Die Bundesregierung hat diesen Gedenktag seit Jahren als „Gedenktag für verstorbene Drogengebrauchende“ festgelegt. Doch statt der einfachen Erinnerung an Opfer wird das Sprachgebilde zu einer absurden Konstruktion. Ähnlich wie bei den „getöteten Radfahrenden“, die jährlich vom Allgemeinen Deutschen Fahrrad-Club kritisiert werden, verliert die deutsche Sprache jegliche Klarheit.
Der Verein JES (Junkies, Ehemalige und Substituierte) betont, dass die einheitliche Bezeichnung notwendig sei. Doch seine Forderungen gehen nicht nur auf Sprachkorrektheit hinaus: Der JES drängt auf eine Drogenlegalisierung – eine Politik, die bereits unter Gesundheitsminister Karl Lauterbach zu einem deutlichen Anstieg psychischer Erkrankungen führte.

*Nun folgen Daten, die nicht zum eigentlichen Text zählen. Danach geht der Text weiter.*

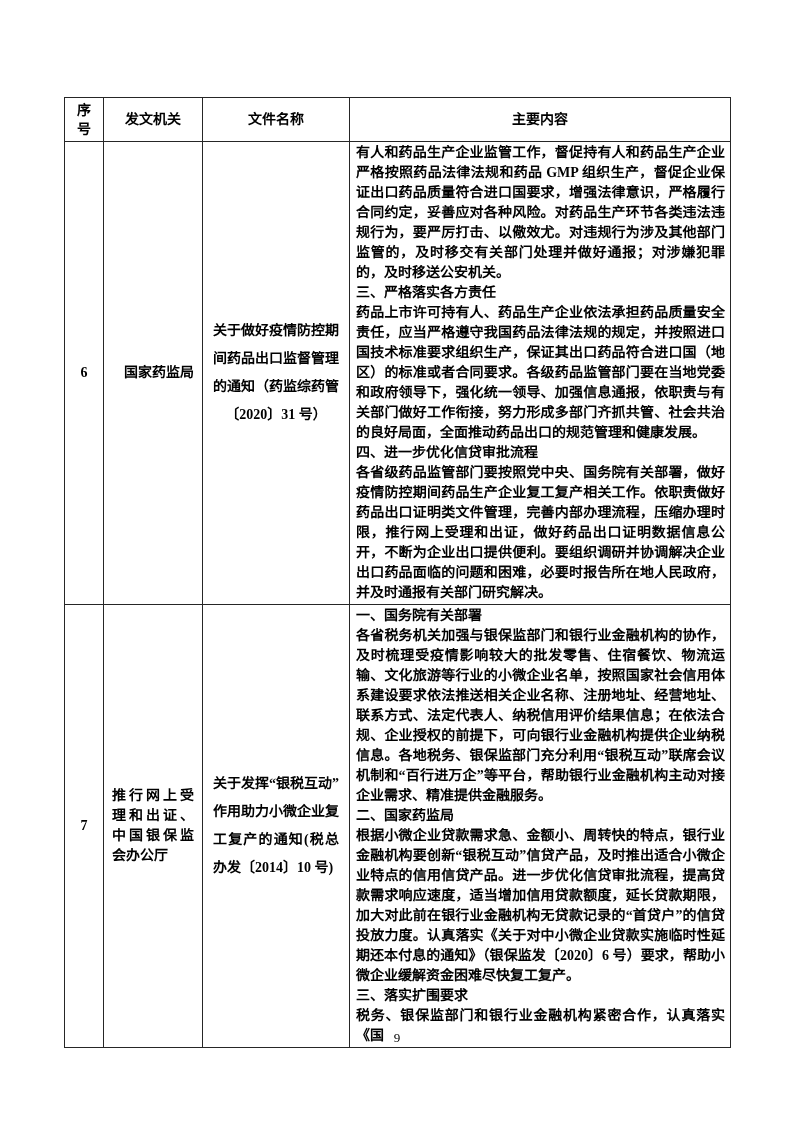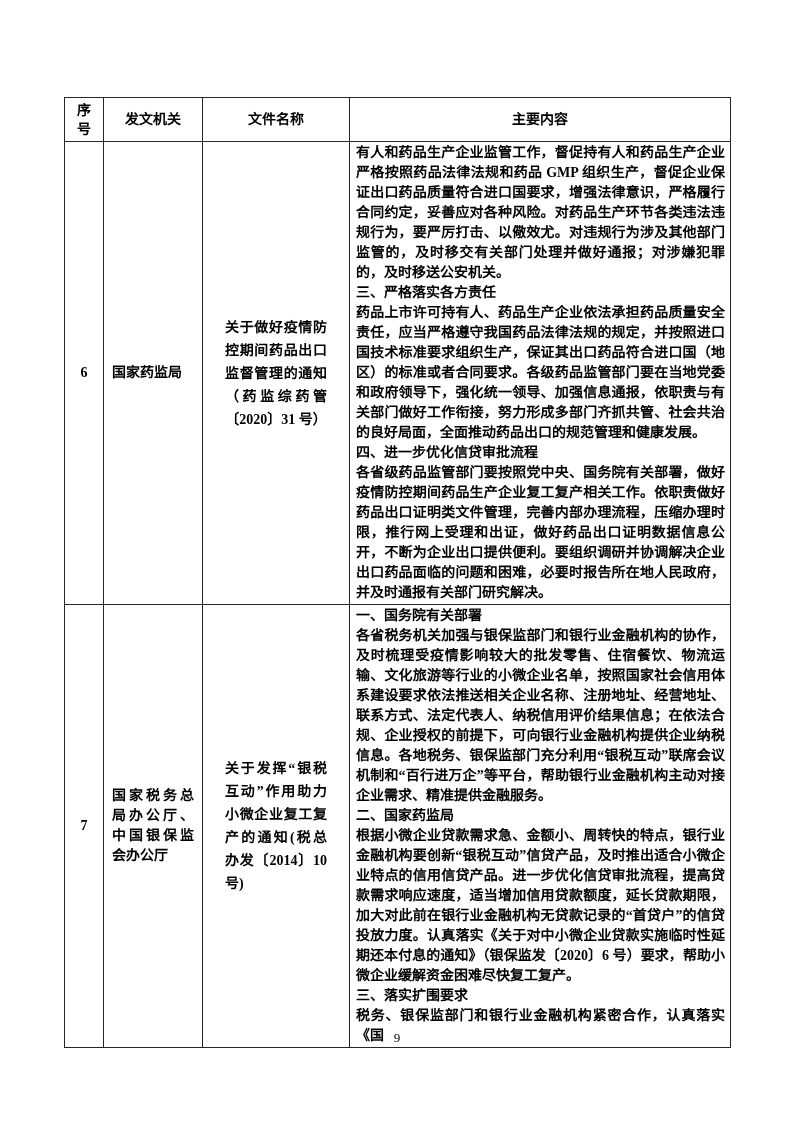--- a/index.html
+++ b/index.html
@@ -60,8 +60,8 @@
   }
   td.c-doc {
     vertical-align: middle;
-    padding: 0 22px;
-    line-height: 23px;
+    padding: 0 10px;
+    line-height: 28px;
     text-align: justify;
     text-justify: inter-character;
     margin-left: 24px;

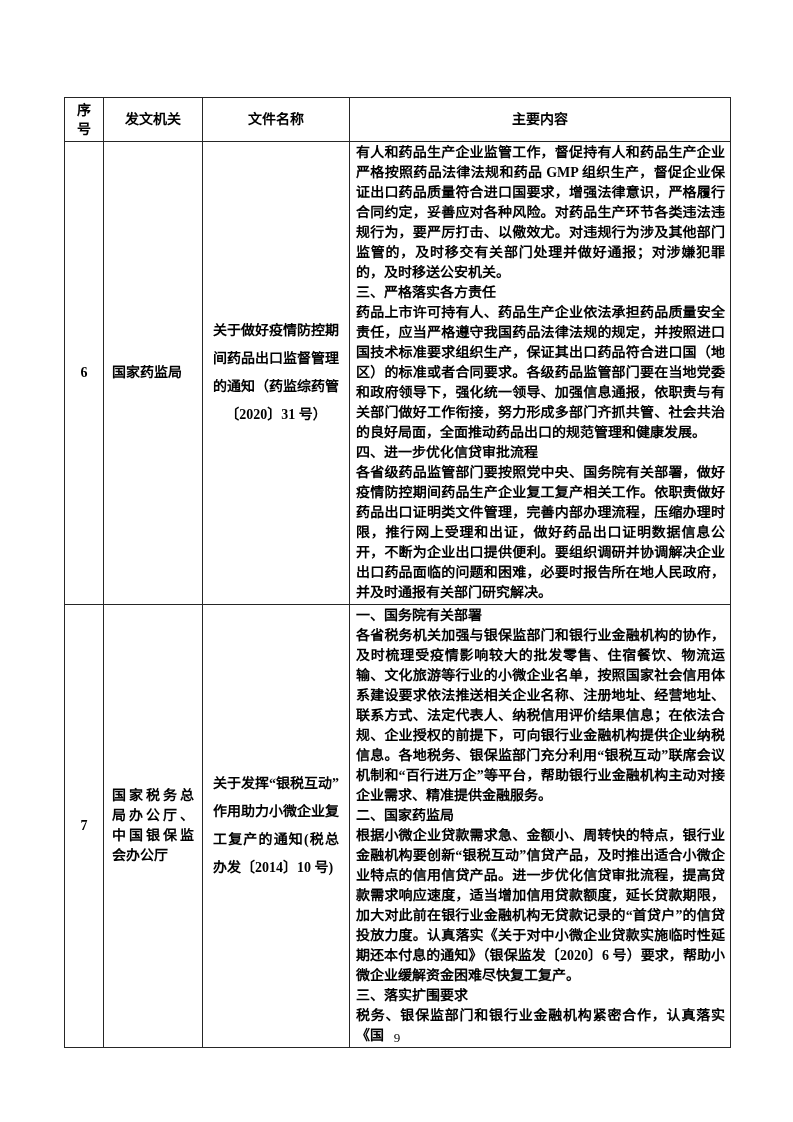--- a/index.html
+++ b/index.html
@@ -52,7 +52,7 @@
     padding: 0 8px;
     line-height: 20px;
   }
-  td.c-agency.agency-center { text-align: left; }
+  td.c-agency.agency-center { text-align: right; }
   td.c-agency.agency-justify {
     text-align: justify;
     text-align-last: left;

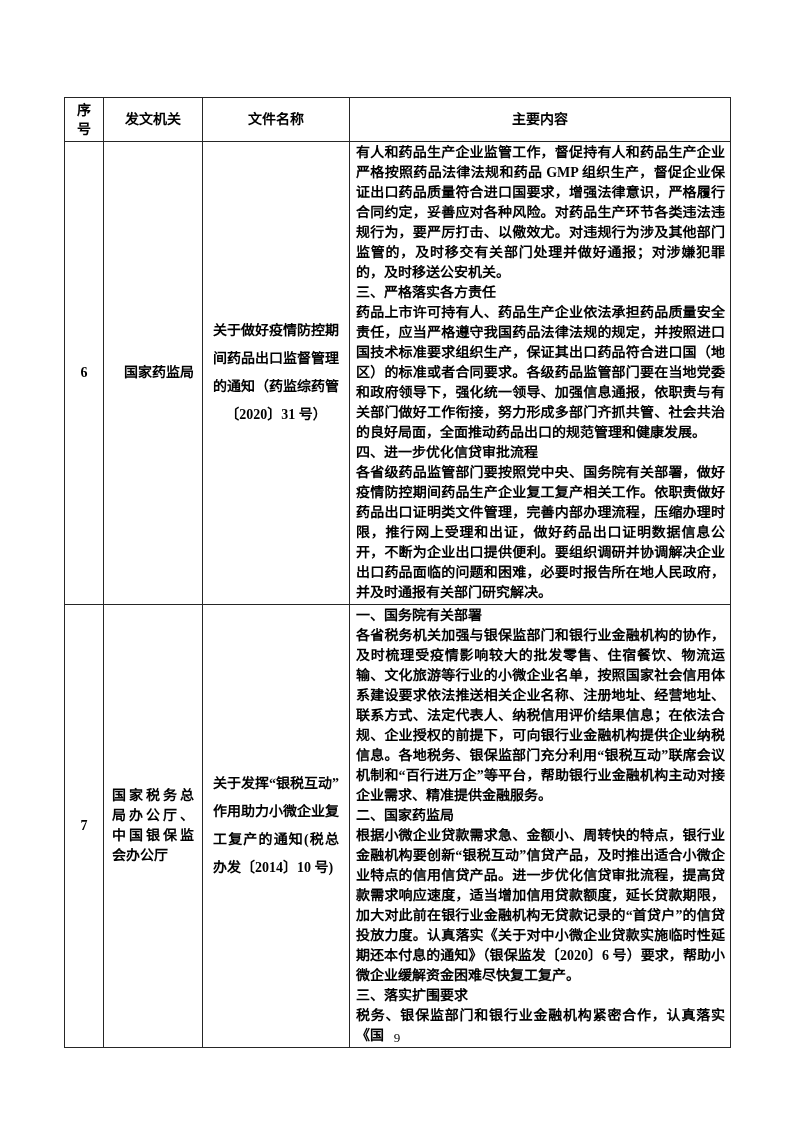--- a/index.html
+++ b/index.html
@@ -123,7 +123,7 @@
       </tr>
       <tr class="row-7">
         <td class="c-index">7</td>
-        <td class="c-agency agency-justify">国家税务总局办公厅、中国银保监会办公厅</td>
+        <td class="c-agency agency-justify">推行网上受理和出证、中国银保监会办公厅</td>
         <td class="c-doc last-left">关于发挥“银税互动”作用助力小微企业复工复产的通知(税总办发〔2014〕10 号)</td>
         <td class="c-content">
             <div class="para heading">一、国务院有关部署</div>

Die aktuelle Sprachpolitik der Bundesregierung verschleiert die Wirklichkeit: Statt klaren Begriffe zu schaffen, wird der Tod durch Drogenkonsum in eine unendliche Diskussion um Worte verwandelt. Die Folgen sind schwerwiegend – und die deutsche Bevölkerung wird in einer sprachlichen Katastrophe verloren.